This article may be used in training to:
1. Prompt debate on why there are so few women finance ministers; if there are special qualities that women bring to financial decision-making; and how to ensure gender parity at this level.
2. Demonstrate the elements of a good profile.   
Trainer’s notes
Use this article to draw out how the personal is balanced with the political in this piece. Notice that Okonjo-Iweala’s family is only brought in so far as it demonstrates the sacrifice that she has made to take up the post of Nigeria’s finance minister, and that there is no mention of her husband, who he is or what he does. Draw out the descriptive parts that build a picture of her as a firm, competent, but also caring professional. Draw out the attributes of women listed by Okonjo-Iweala herself that she believes serve her well in her job: for example multi tasking and not having a big ego.
Discussion Questions:
1. Ask participants to think of any women they might know in economic decision-making. Do they bring unique qualities to the job?
2. Are there any ways that participants can think of that predispose women to be good decision-makers in the economic sphere?
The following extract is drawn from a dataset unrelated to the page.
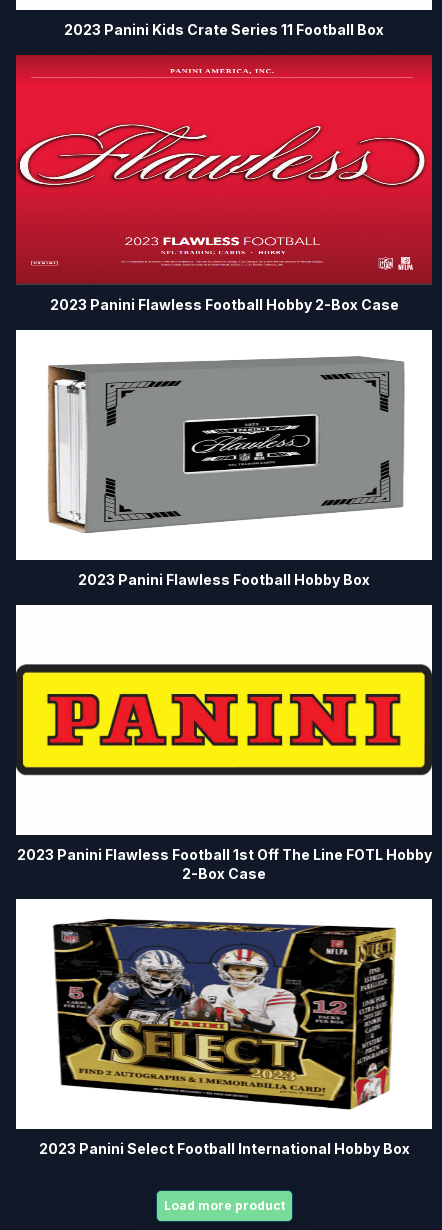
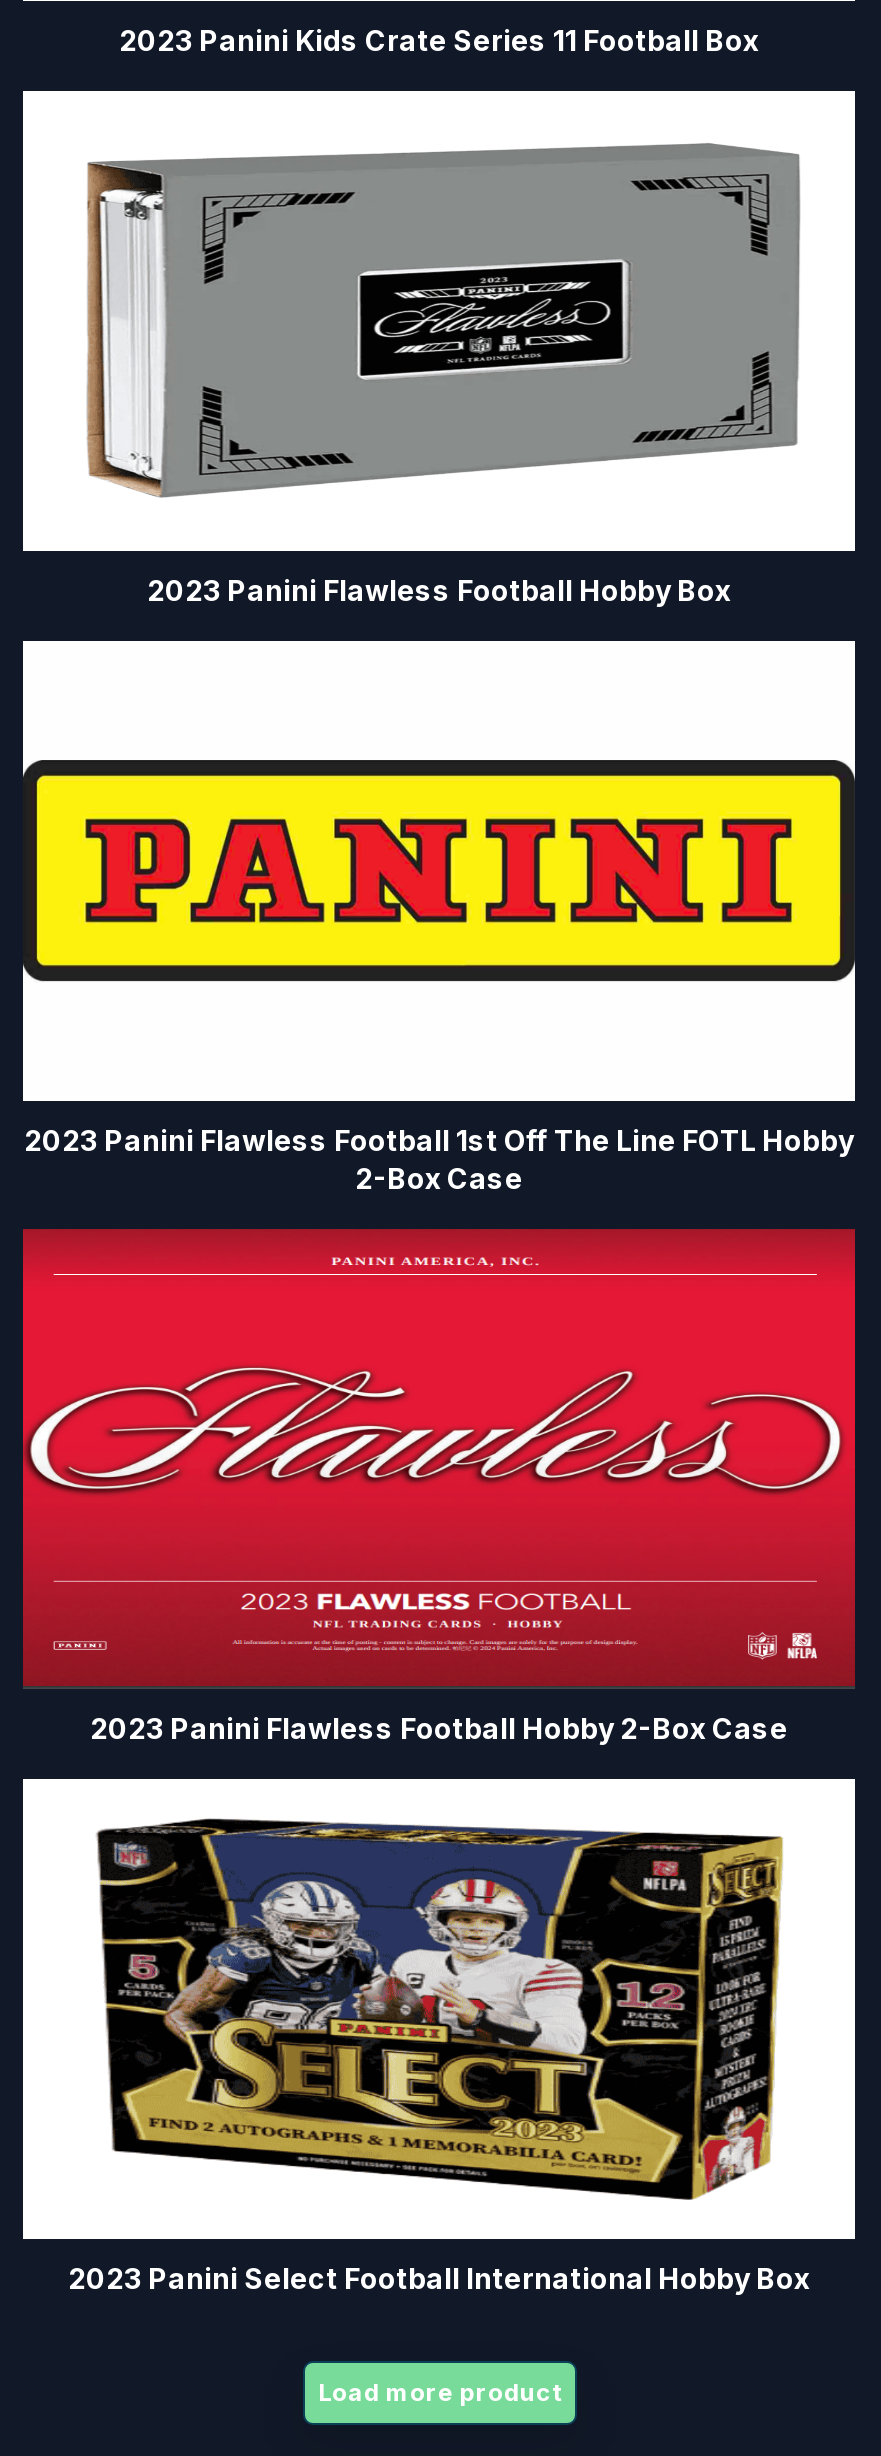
moved down: [image] | 2023 Panini Flawless Football Hobby 2-Box Case

moved up: [image]

moved up: [image]

moved up: [image]

moved up: [image] | 2023 Panini Flawless Football Hobby Box | 2023 Panini Flawless Football 1st Off The Line FOTL Hobby | 2-Box Case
3. Is there any relationship between being able to manage the budget in the home and being able to manage the budget and affairs of a nation?
Training exercises
1. Ask participants to read the job description of a housewife below and ask what skills are required for this job; then think about what skills are needed for economic decision-making and whether there is any relationship between the two. The list is likely to be remarkably similar!
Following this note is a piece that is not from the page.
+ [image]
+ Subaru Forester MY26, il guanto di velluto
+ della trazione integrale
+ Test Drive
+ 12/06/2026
Applications are invited for the position of manager of a lively team of four demanding individuals of differing needs and personalities. The successful applicant will be required to perform and co-ordinate the following functions: companion, counsellor, financial manager, buying officer, teacher, nurse, chef, nutritionist, decorator, cleaner, driver, child care supervisor, social secretary and recreation officer.
Applicants must have unlimited drive and the strongest sense of responsibility. They must be independent and self motivated and be able to work in isolation and without supervision. They must be skilled in management of people of all ages. They must be able to work under stress for long periods of time of necessary. They must have flexibility to perform conflicting tasks at one time without tiring. They must have the ability to handle new developments in the life of the team, including emergencies and serious crises. They must be able to communicate on a range of issues with people of all ages including public servants, school teachers, dentists, doctors, trades people, business people, teenagers and children. They must be healthy, creative, active and outgoing. They must have imagination, sensitivity, warmth and understanding, since they are responsible for the emotional and mental well being of the team.
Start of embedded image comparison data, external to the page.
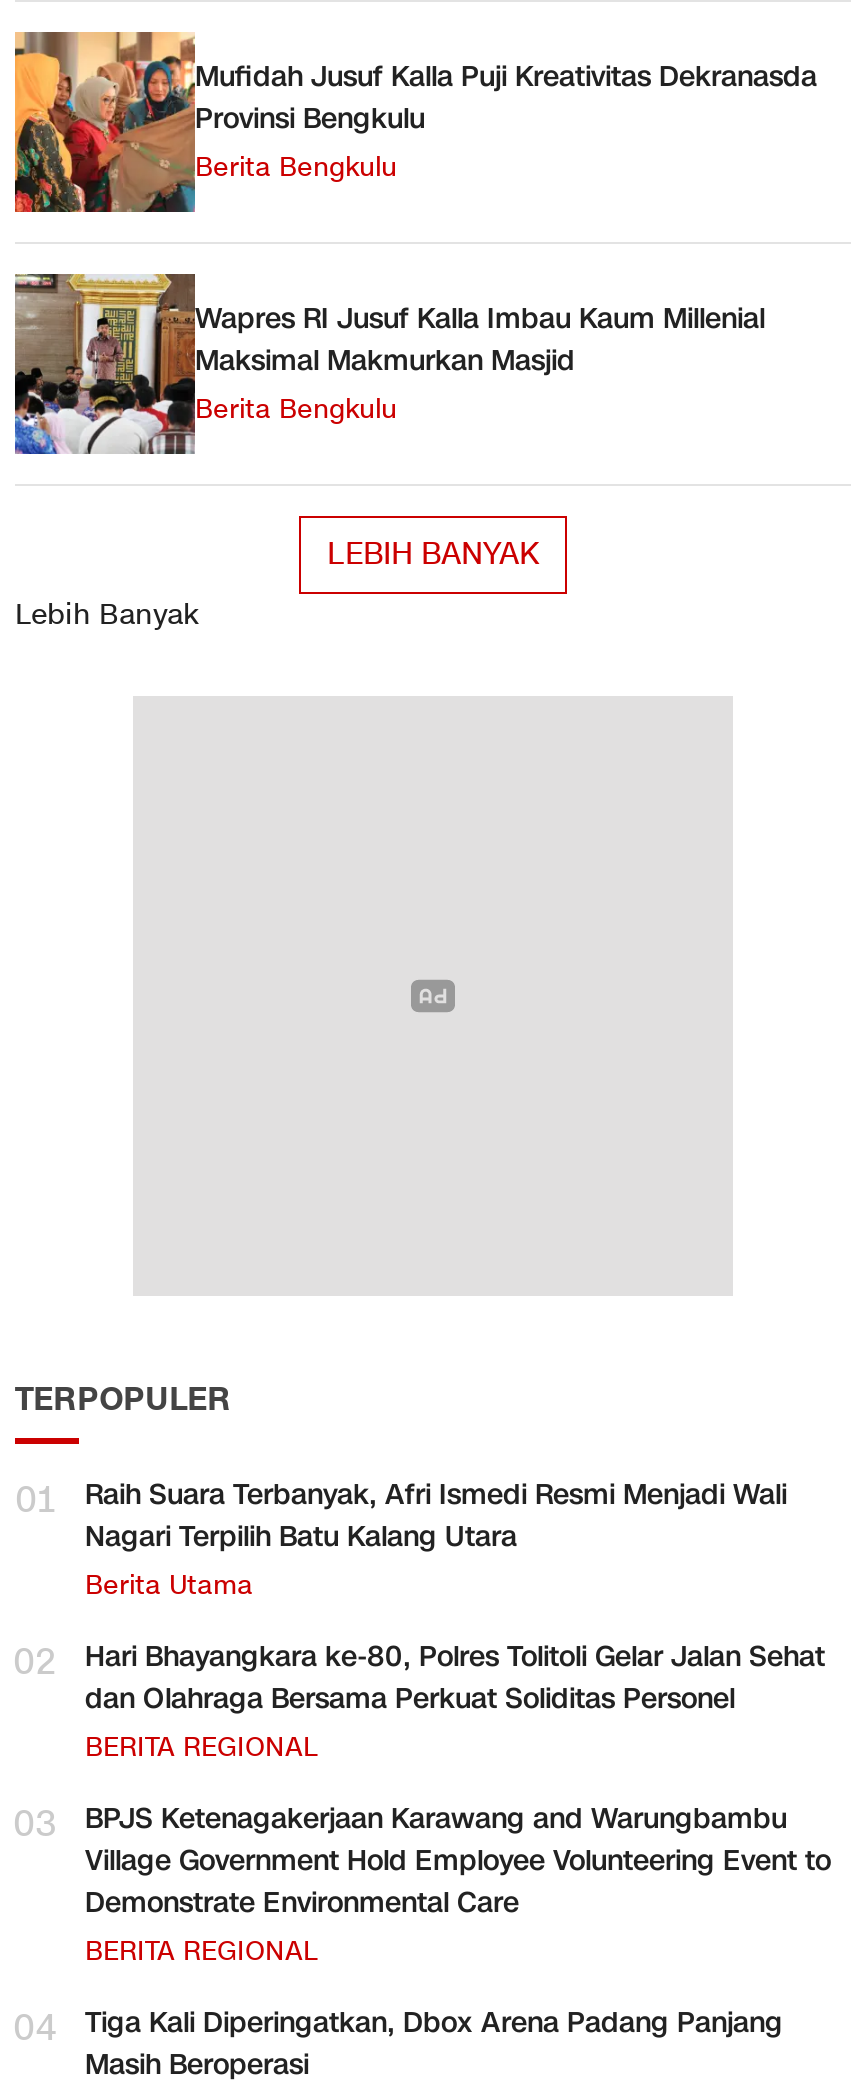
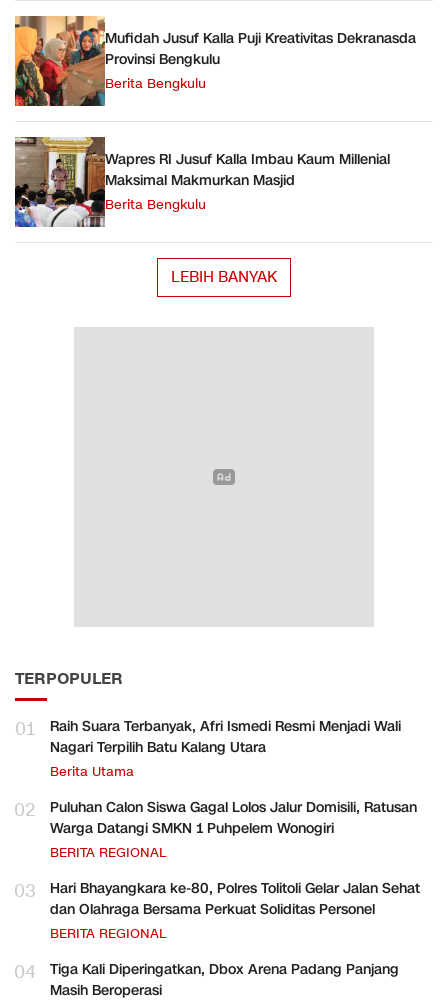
- Lebih Banyak

moved down: Hari Bhayangkara ke-80, Polres Tolitoli Gelar Jalan Sehat | dan Olahraga Bersama Perkuat Soliditas Personel

+ Puluhan Calon Siswa Gagal Lolos Jalur Domisili, Ratusan
+ Warga Datangi SMKN 1 Puhpelem Wonogiri

- BPJS Ketenagakerjaan Karawang and Warungbambu
- Village Government Hold Employee Volunteering Event to
- Demonstrate Environmental Care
All waking hours and a 24 hour shift where necessary.
None. Allowances by arrangement with the income earning member of the team. The successful applicant may be required to hold a second job in addition to the one advertised.
No guaranteed holidays. No guaranteed sick leave, maternity leave or long service leave. No guaranteed life or accident insurance. No workers compensation. No superannuation.
(From: No More Peanuts: Liberty, National Council for Civil Liberties, 1990)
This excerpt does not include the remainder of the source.